From: ebiederm@xmission.com (Eric W. Biederman)

[Mostly based on code from Eric with some changes by me -AK]

PAT (or setting caching policy in the page table entries) has been a
long desired feature in the kernel and as large memory sizes become
more prevalent it becomes increasingly hard to specify all of the
regions that need write-back caching with just 8 MTRRs much less add
in the write-combining regions. 

This implementation does not attempt to change the world but it is instead
an incremental improvement on what we already have.  We already have
page attributes of write-back (neither PCD nor PWT), uncached (PCD and PWT), 
and uncached but allow write-combining (PCD but not PWT) in the x86 page
tables.  This implementation simply promotes (PCD but not PWT) to
request write-combining instead of simply allowing it.  If PAT is
not implemented on the cpu on the cpu someone requesting
write-combining will get an uncached area that will allow the
mtrrs to specify write-combining.

The way we used the existing page attributes was not completely
consistent, and it is cumbersome to use if you don't understand
the architecture minutia.  So I have added an implementation
pgprot_writecombine and the flags _PAGE_MA_WB, _PAGE_MA_WC,
_PAGE_MA_UC so it is clearer what the users are doing.

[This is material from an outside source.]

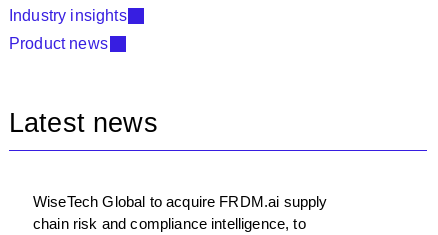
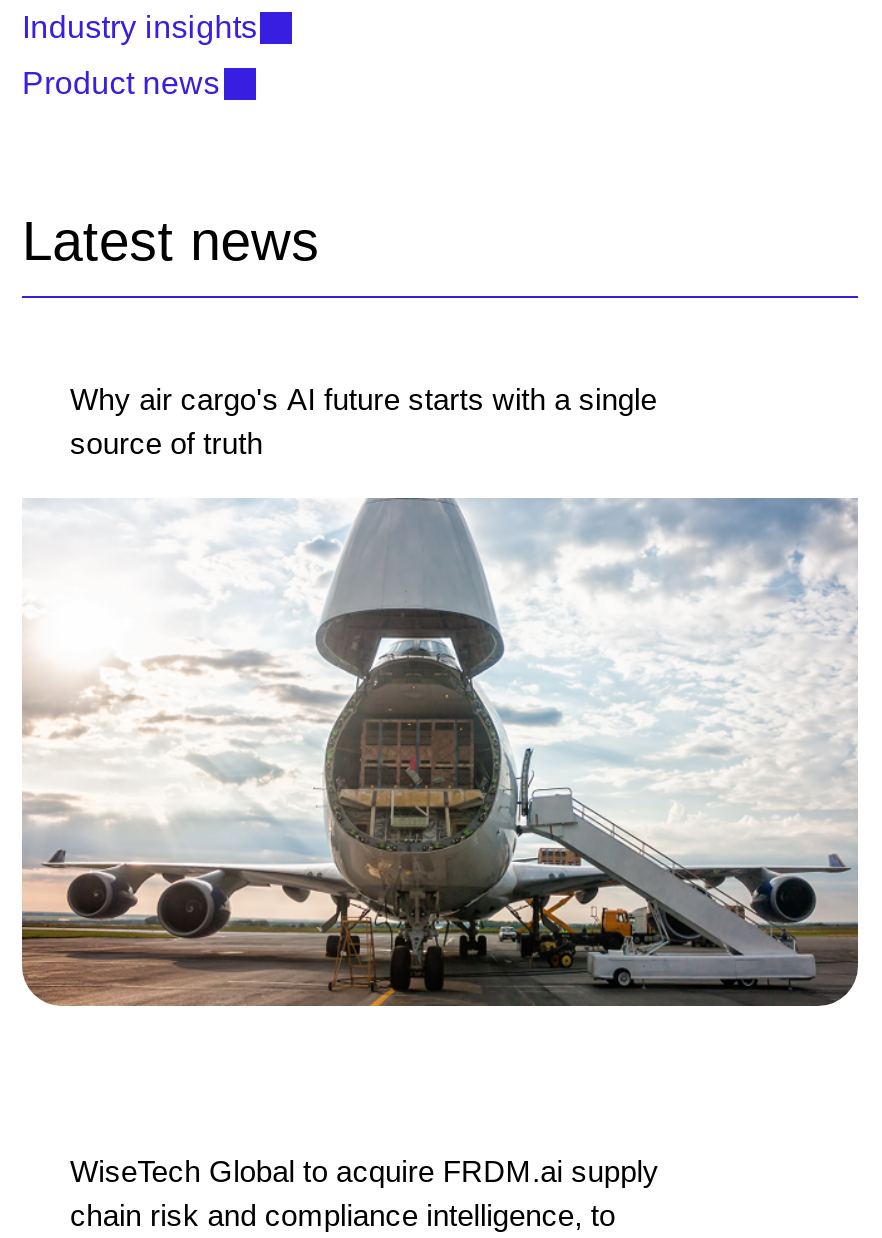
+ [image]

+ Why air cargo's AI future starts with a single
+ source of truth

There should probably be an ioremap_writecombine added as well
but for now you can use __ioremap(..., _PAGE_MA_WC);

In previous conversations concerns have been raised about aliasing
issues caused by the same physical addresses being cached in different
ways.  Currently this code only allows for an additional flavor
of uncached access to physical memory addresses which should be hard
to abuse, and should raise no additional aliasing problems.  No
attempt has been made to fix theoretical aliasing problems.

I have tested this code and it works for me but it probably needs
to sit in the -mm tree for a little while, to get broader exposure. 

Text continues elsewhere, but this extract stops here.